[Task input — start]

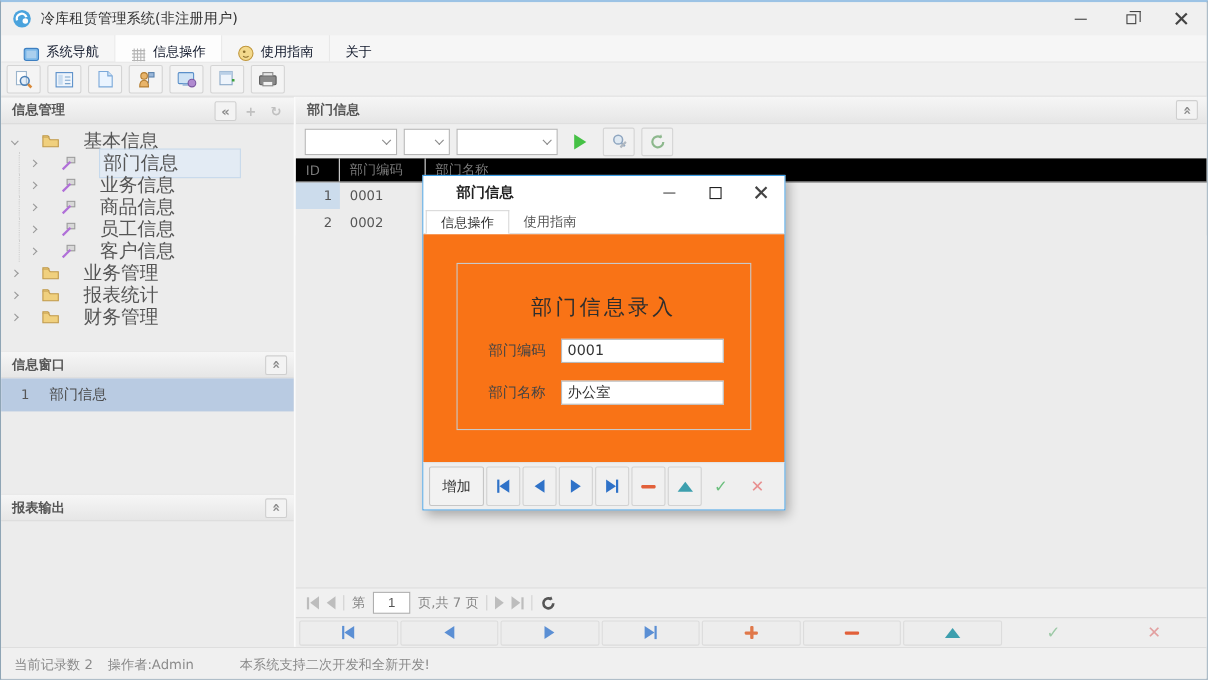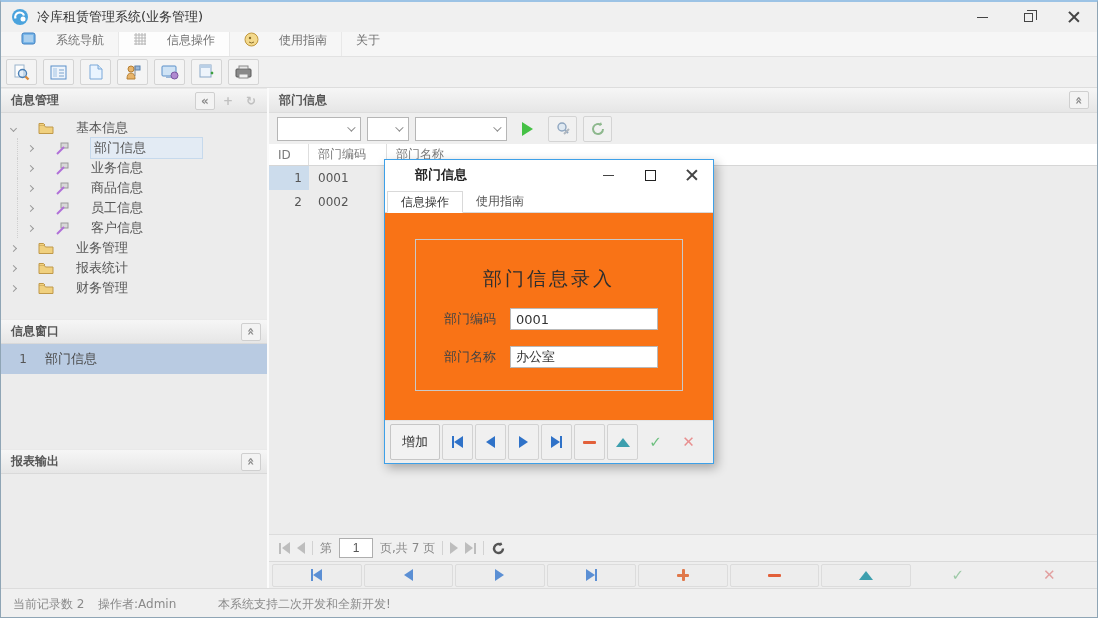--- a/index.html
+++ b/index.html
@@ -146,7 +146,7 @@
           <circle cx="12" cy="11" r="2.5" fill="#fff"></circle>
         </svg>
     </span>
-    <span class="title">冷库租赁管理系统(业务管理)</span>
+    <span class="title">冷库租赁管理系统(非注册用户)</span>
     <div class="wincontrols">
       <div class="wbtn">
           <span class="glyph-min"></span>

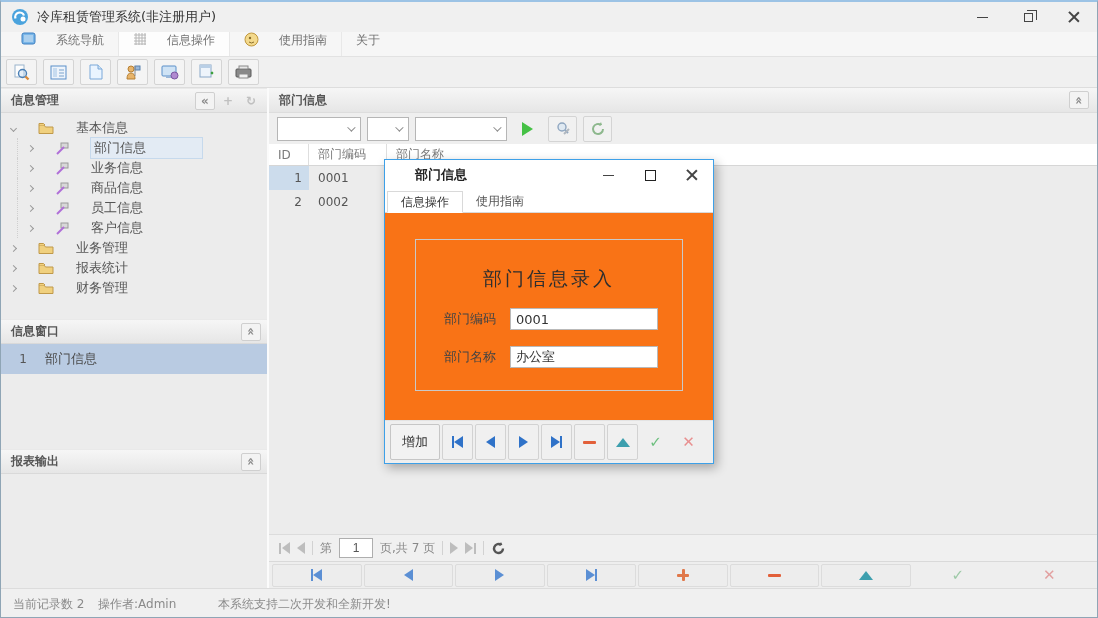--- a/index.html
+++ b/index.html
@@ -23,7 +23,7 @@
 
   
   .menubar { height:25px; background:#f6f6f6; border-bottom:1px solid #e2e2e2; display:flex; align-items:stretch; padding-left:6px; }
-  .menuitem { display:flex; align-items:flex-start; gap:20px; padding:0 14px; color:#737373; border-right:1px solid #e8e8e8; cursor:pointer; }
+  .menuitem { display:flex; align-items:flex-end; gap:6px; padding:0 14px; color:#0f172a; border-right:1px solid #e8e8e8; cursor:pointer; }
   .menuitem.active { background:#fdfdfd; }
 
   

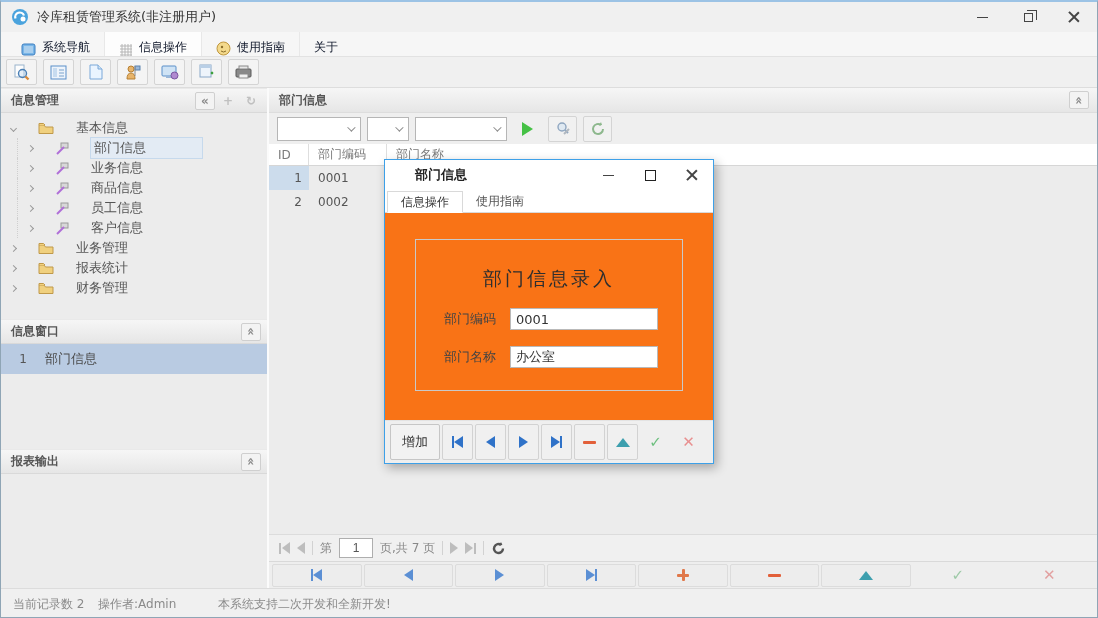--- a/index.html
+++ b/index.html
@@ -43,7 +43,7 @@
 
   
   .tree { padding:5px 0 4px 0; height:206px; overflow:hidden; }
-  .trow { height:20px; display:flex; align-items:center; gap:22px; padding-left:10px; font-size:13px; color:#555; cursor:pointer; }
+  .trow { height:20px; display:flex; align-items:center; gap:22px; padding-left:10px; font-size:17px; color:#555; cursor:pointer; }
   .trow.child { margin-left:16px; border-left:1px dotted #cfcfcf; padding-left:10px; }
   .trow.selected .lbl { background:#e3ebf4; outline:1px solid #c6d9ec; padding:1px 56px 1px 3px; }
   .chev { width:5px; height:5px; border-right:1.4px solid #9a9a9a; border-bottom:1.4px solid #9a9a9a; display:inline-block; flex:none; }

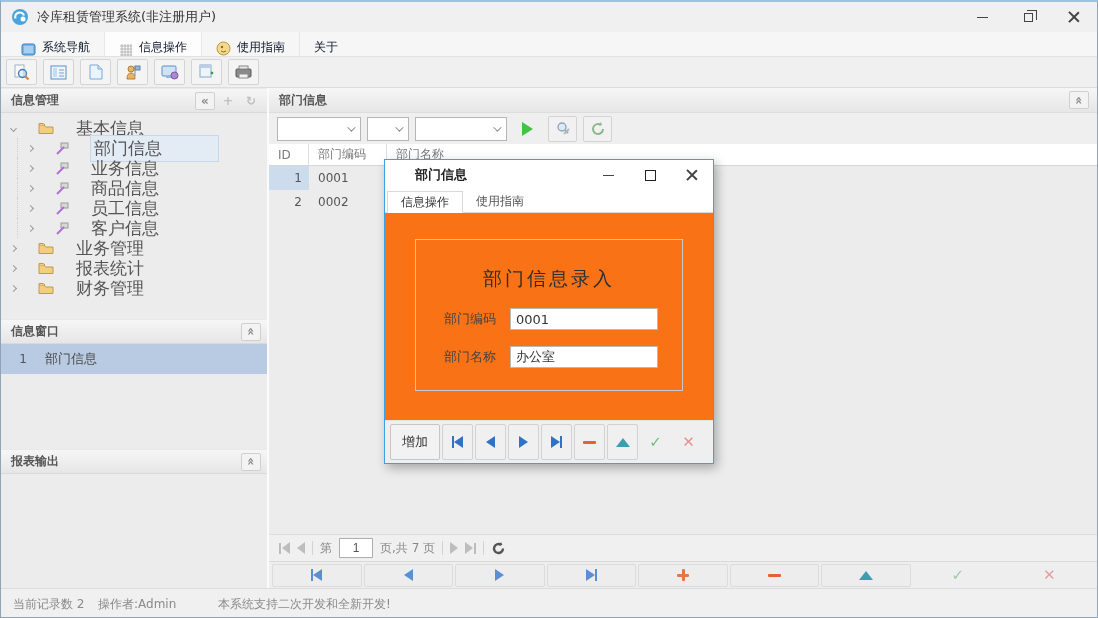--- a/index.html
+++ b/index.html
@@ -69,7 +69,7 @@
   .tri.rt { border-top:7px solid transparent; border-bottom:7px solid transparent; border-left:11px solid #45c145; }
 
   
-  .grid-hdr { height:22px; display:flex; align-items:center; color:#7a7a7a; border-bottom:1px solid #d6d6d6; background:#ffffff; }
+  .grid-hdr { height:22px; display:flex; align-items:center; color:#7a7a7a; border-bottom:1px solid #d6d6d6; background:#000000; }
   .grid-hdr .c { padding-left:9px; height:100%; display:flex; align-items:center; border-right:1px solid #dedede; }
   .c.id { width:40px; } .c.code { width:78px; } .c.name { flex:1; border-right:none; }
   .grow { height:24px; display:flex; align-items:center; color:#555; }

[Task input — finish]

Goal of the exercise: Using the material above, tally each line where the word "height" appears. Reply with the total only.

Answer space: 9